{Quote} What drove horses to extinction in the Americas? Did humans have a hand in their demise, or did climatic changes and altering vegetation trigger it?
An artist's impression of the Yukon Horse, dating back 26,000 years. © Yukon Beringia Interpretive Centre
A definitive answer has eluded scientists, but improving techniques and the growing value of DNA analysis has painted a clearer picture of events surrounding their demise.
While climate change dominates headlines in the modern era, it loomed large in the lives of the many species that inhabited the Americas thousands of years before mankind began belching carbon dioxide into the atmosphere.
The end of the Pleistocene epoch - the geological period roughly spanning 12,000 to 2.5 million years ago, coincided with a global cooling event and the extinction of many large mammals.
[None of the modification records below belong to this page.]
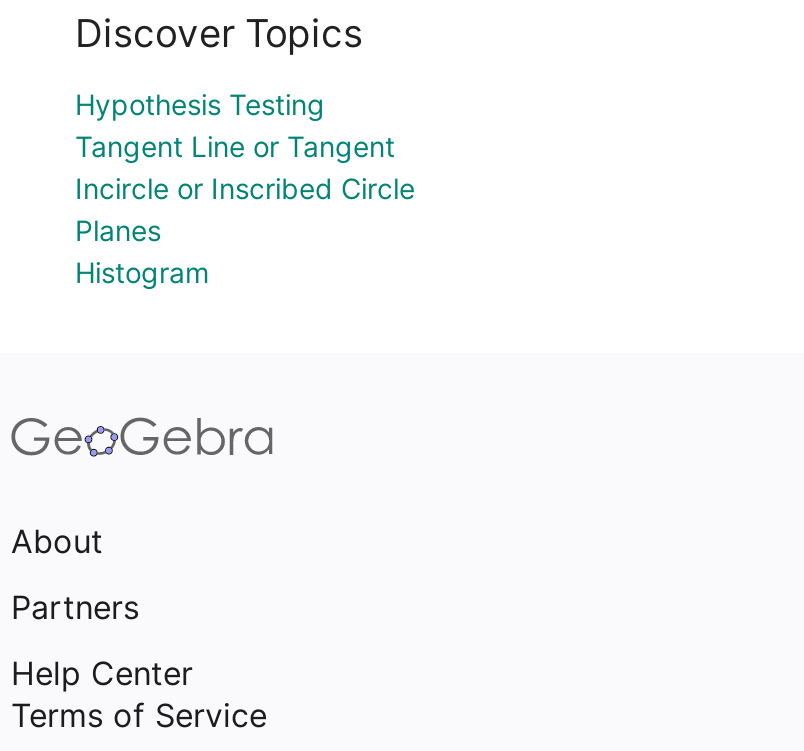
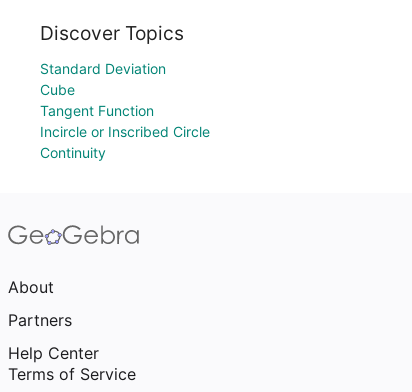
- Hypothesis Testing
- Tangent Line or Tangent
+ Standard Deviation
+ Cube
+ Tangent Function

moved down: Incircle or Inscribed Circle

- Planes
- Histogram
+ Continuity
Evidence suggests North America was hardest hit by extinctions.
This extinction event saw the demise of the horse in North America. It survived only because the Bering land bridge that once connected Alaska and Siberia had enabled animals to cross into Asia and spread west.
The end of the Pleistocene also saw the end of the woolly mammoth, American camels, dire wolves, short-faced bears, saber-toothed cats, stag-moose, woolly rhinos and giant ground sloths.
The story of the North American extinction of the horse would have been cut and dried had it not been for one major and complicating factor: the arrival of humans.
Humans, too, made use of the land bridge, but went the other way - crossing from Asia into North America some 13,000 to 13,500 years ago.
Why could the continent that gave rise to the horse no longer provide a suitable home?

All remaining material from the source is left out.